The air holes in Jianzhan are caused by the precipitation of iron in the body during high temperature firing. The addition of oil and firewood in the kiln produces carbon monoxide, and then the precipitated iron begins to transform, forming small spots that gradually coalesce into larger spots. The air holes are the result of the iron precipitation and can be seen as the "breathing pores" of the surface. It is difficult to avoid them completely, and thus Jianzhan with air holes is a normal phenomenon.
Although it is difficult to completely avoid air holes in Jianzhan, craftsmen can make them smaller and less in quantity.

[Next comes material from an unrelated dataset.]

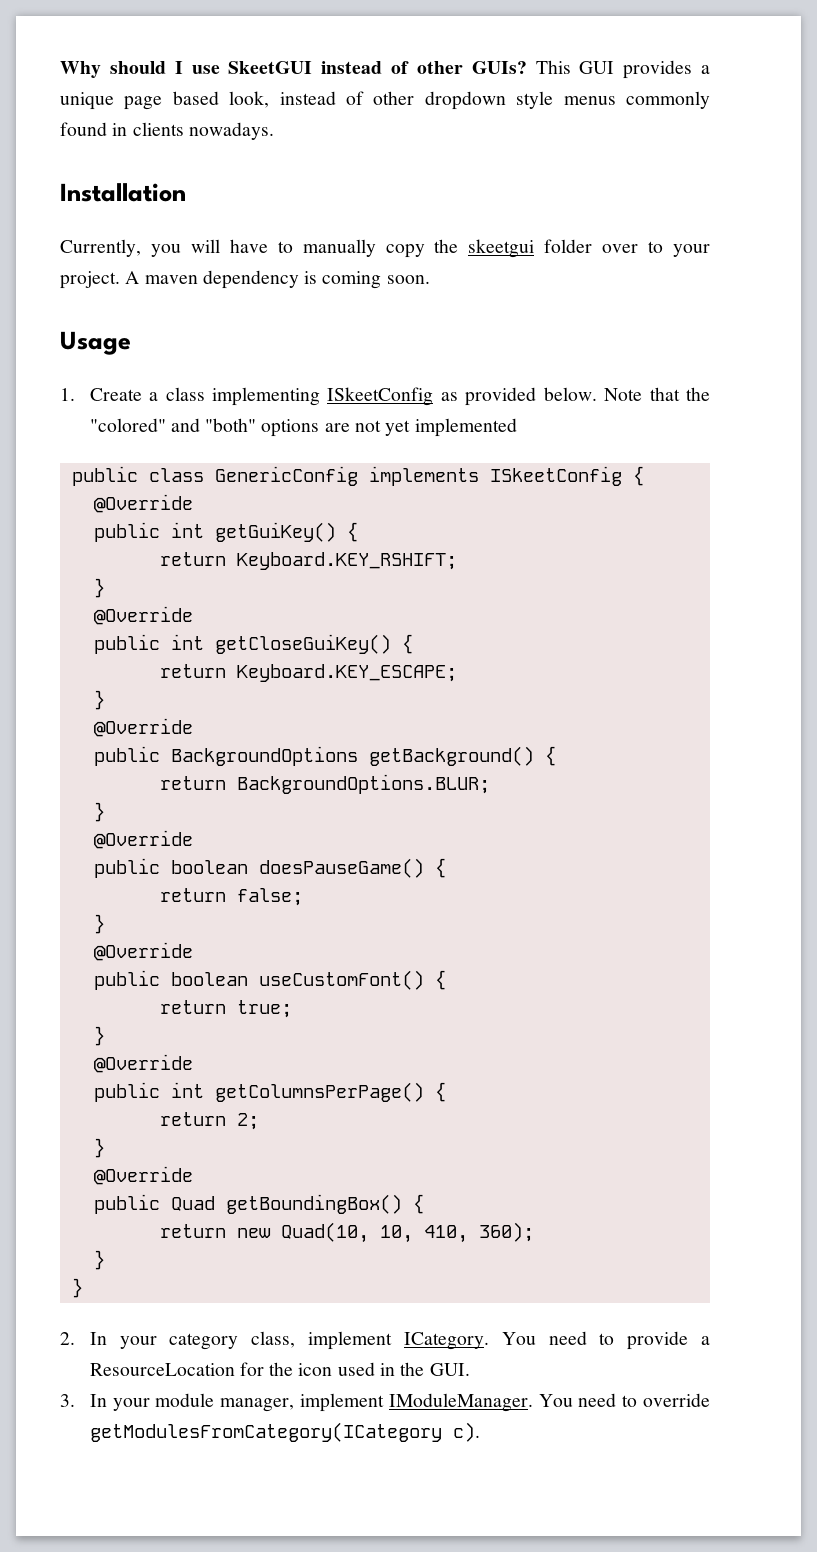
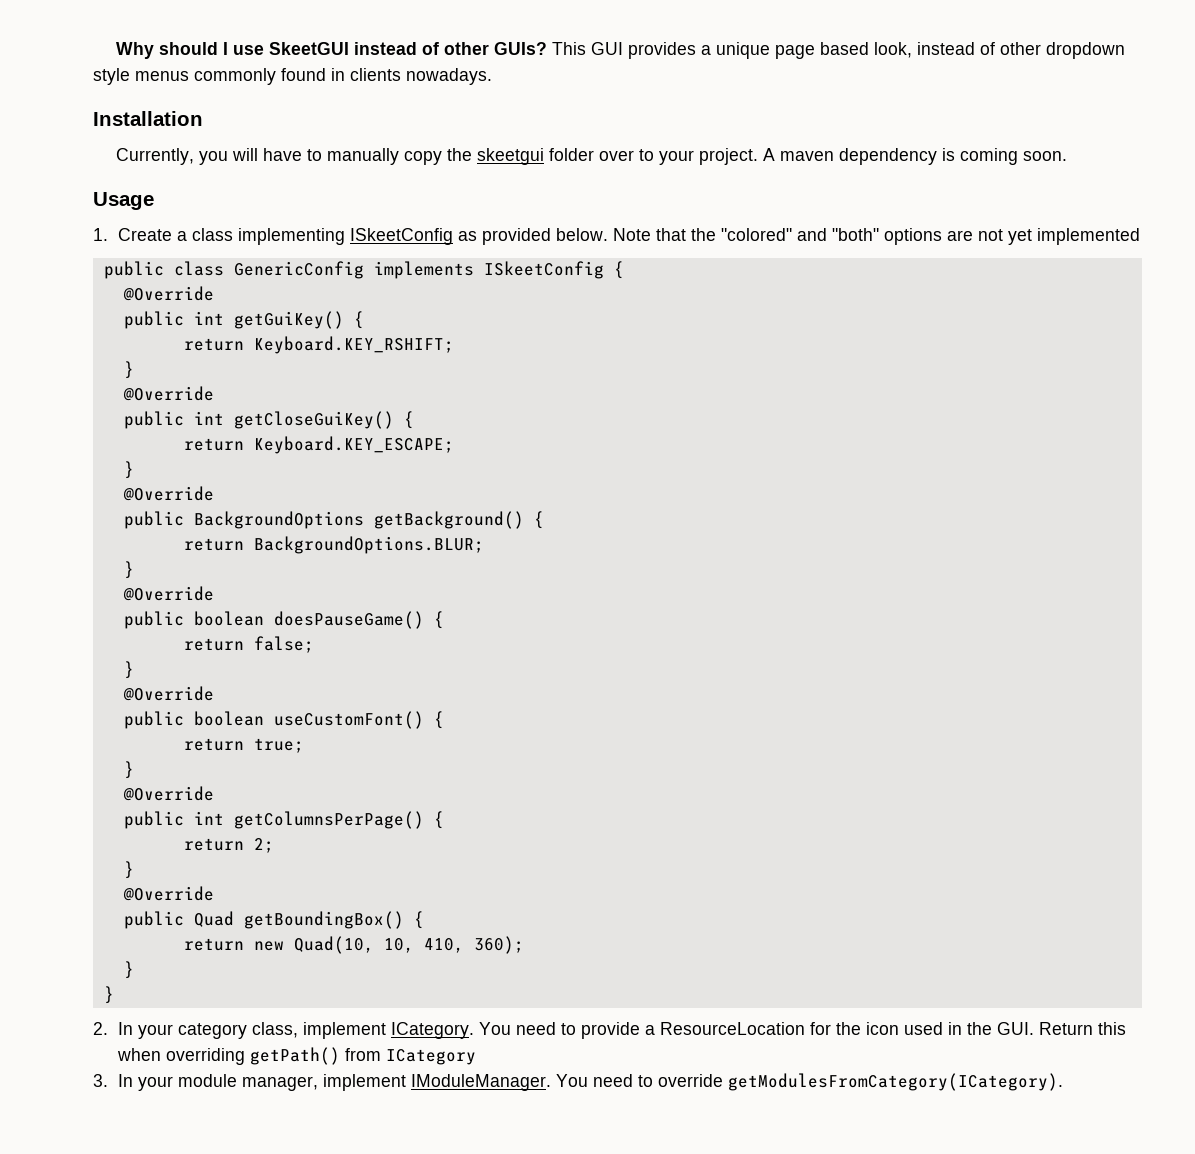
- You need to provide a ResourceLocation for the icon used in the GUI.
+ You need to provide a ResourceLocation for the icon used in the GUI. Return this when overriding getPath() from ICategory
- You need to override getModulesFromCategory(ICategory c).
+ You need to override getModulesFromCategory(ICategory).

For example, with well-vitrified Jianzhan, the phenomenon of air holes can usually be improved, and the presence of air holes does not affect the integrity of the glaze surface or the daily use of Jianzhan.
Jianzhan's body contains many small air holes, which are very beneficial for keeping the tea hot and softening the water quality, as well as enhancing the aroma of the tea.
- Why are more and more people using Jianzhan to drink tea?
Emperor Huizong of the Song Dynasty, who was known for his love of art and beauty, once said, "The color of the Jianzhan should be dark green or black, and the tea leaves should be fine and slender, so as to bring out the color of the tea." Every year, Huizong would select one or two Jianzhan from dozens of them to use for his tea competitions. Although the Song Dynasty was a long time ago, and we have changed the way we drink tea, today we have the opportunity to use similar tea bowls and Jianzhan as Huizong did. It can really enhance the color and flavor of the tea, which is what tea lovers call "fa cha" - the ability of a Jianzhan to enhance the color and flavor of the tea. This is why more and more people are using Jianzhan to drink tea.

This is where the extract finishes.